By making solutions like these widely available at filling stations, drivers can guarantee environmental responsibility and high-quality mobility at the same time. And they can do so without having to replace their reliable family car or truck fleet. Ultimately, this can reduce the emissions of every journey, whether it’s the commute to work or a long-distance delivery.
Scaling up sustainable fuels
To capitalize on the benefits of sustainable fuels, they need to be rolled out at a far greater scale today. Currently, there are several barriers slowing this process down.
Equipping existing refineries for co-processing or building new specialist facilities is costly, as is research and development into new feedstocks and manufacturing processes. With government subsidies focused on electrification, manufacturers have to fund these investments themselves. There is also intense competition for feedstocks, not only between sustainable fuel producers but also from other sectors that make use of biomass – chiefly energy – driving up production costs even further. Changing EU regulations and restrictions on the number of feedstocks allowed per application only increases this competition.
This coalescence of factors leads to higher upfront development costs, which manufacturers must offset to make products financially viable. In practice, that means the final sustainable fuels you might find at a filling station are more expensive than their conventional equivalents.
The EU Renewable Energy Directive (RED III) mandates that, by 2030, either 29% of energy consumed in the transport sector must be renewable or greenhouse gas intensity in transport must be reduced by 14.5%. At the same time, the policy incentivizes the use of advanced feedstocks, which aren’t subject to the same limits as food and feed crops, used cooking oils or animal fats.
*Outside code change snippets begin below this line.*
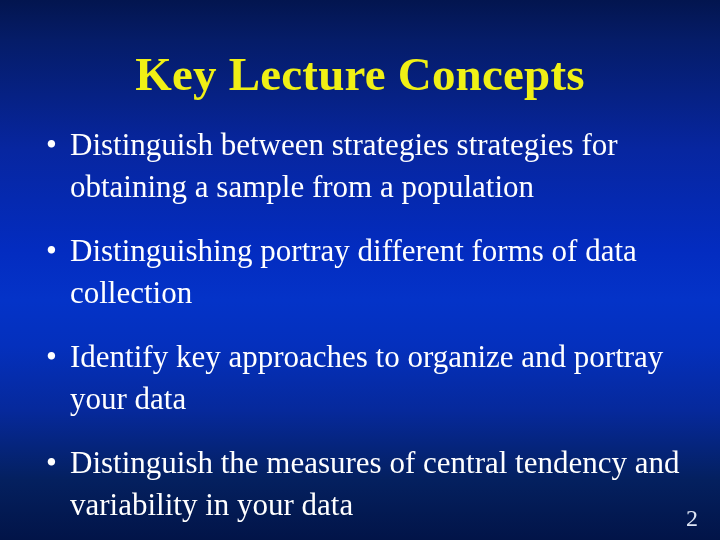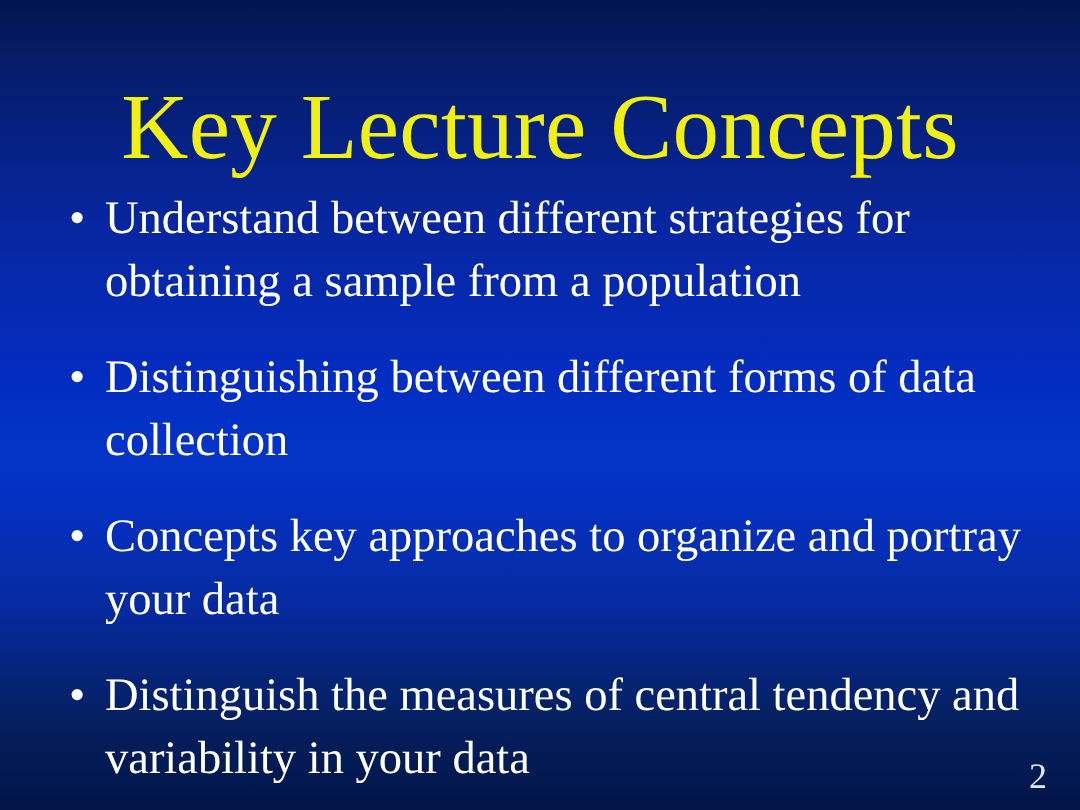"Key Lecture Concepts" #slide-title { font-size: 62px -> 47px; font-weight: normal -> bold }
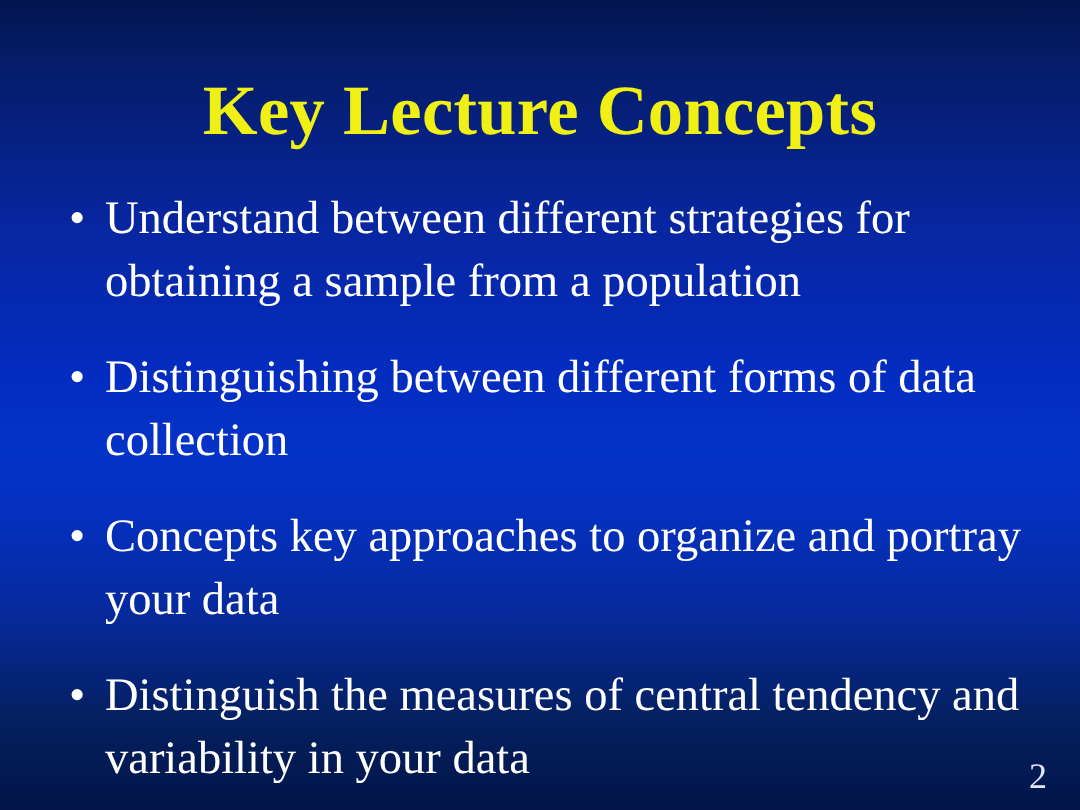"Understand between different strategies" span.bullet-text { text: Understand between different -> Distinguish between strategies }
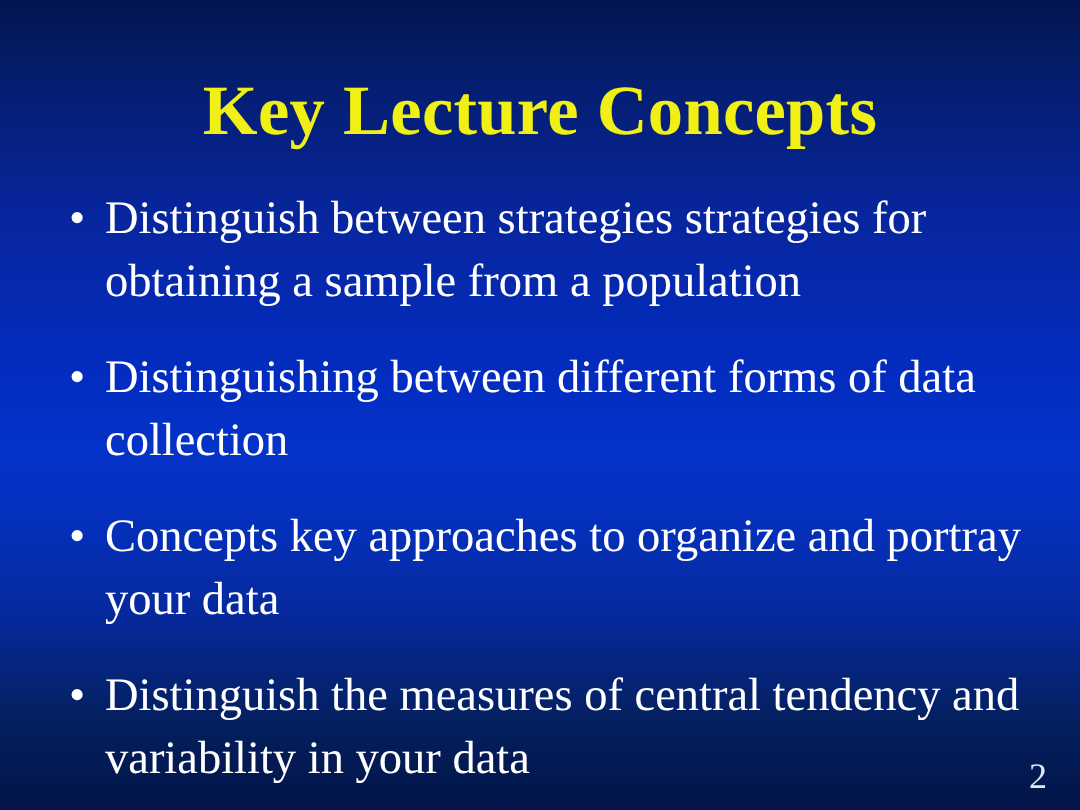"Distinguishing between different forms" span.bullet-text { text: between -> portray }
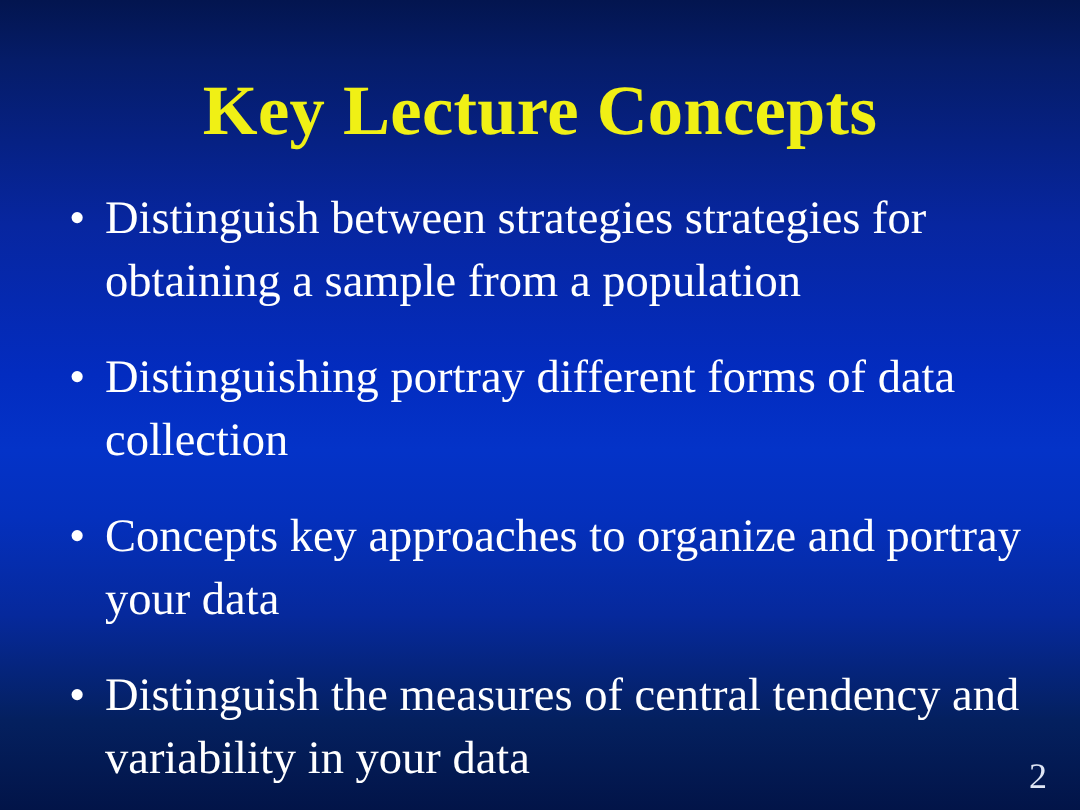"Concepts key approaches to organize" span.bullet-text { text: Concepts -> Identify }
In line with the EU regulations, Individual Member States are also putting their own measures in place. Austria's Kraftstoffverordnung regulation requires fuel suppliers to gradually reduce the final greenhouse gas emissions associated with their fuels by 7% starting in 2024 - or face fines. Germany has introduced a similarly ambitious target, with a 12% reduction by 2026 and a 25% reduction by 2030.
Regulations like these provide both incentives and rules that favor the use of sustainable fuels. They drive consumer demand, giving investors greater confidence to invest in developing production facilities and improving current processes.
Bridging the gap
The global race is on to reduce GHG emissions. Expanding electric and hydrogen-powered travel is a priority but overhauling our entire transport infrastructure is a process that will take time – time we simply cannot afford to waste.
Sustainable fuels offer a bridge to that zero-carbon transport future. They are not perfect but practical. Crucially, they are available at scale today and, with the right regulations in place, have the potential to make a massive sustainable impact.
The road to zero-emission transport is long and complex. We cannot wait for the perfect solution to come along when the need to reduce emissions is so urgent today. Sustainable fuels can help get us through the first leg of the journey.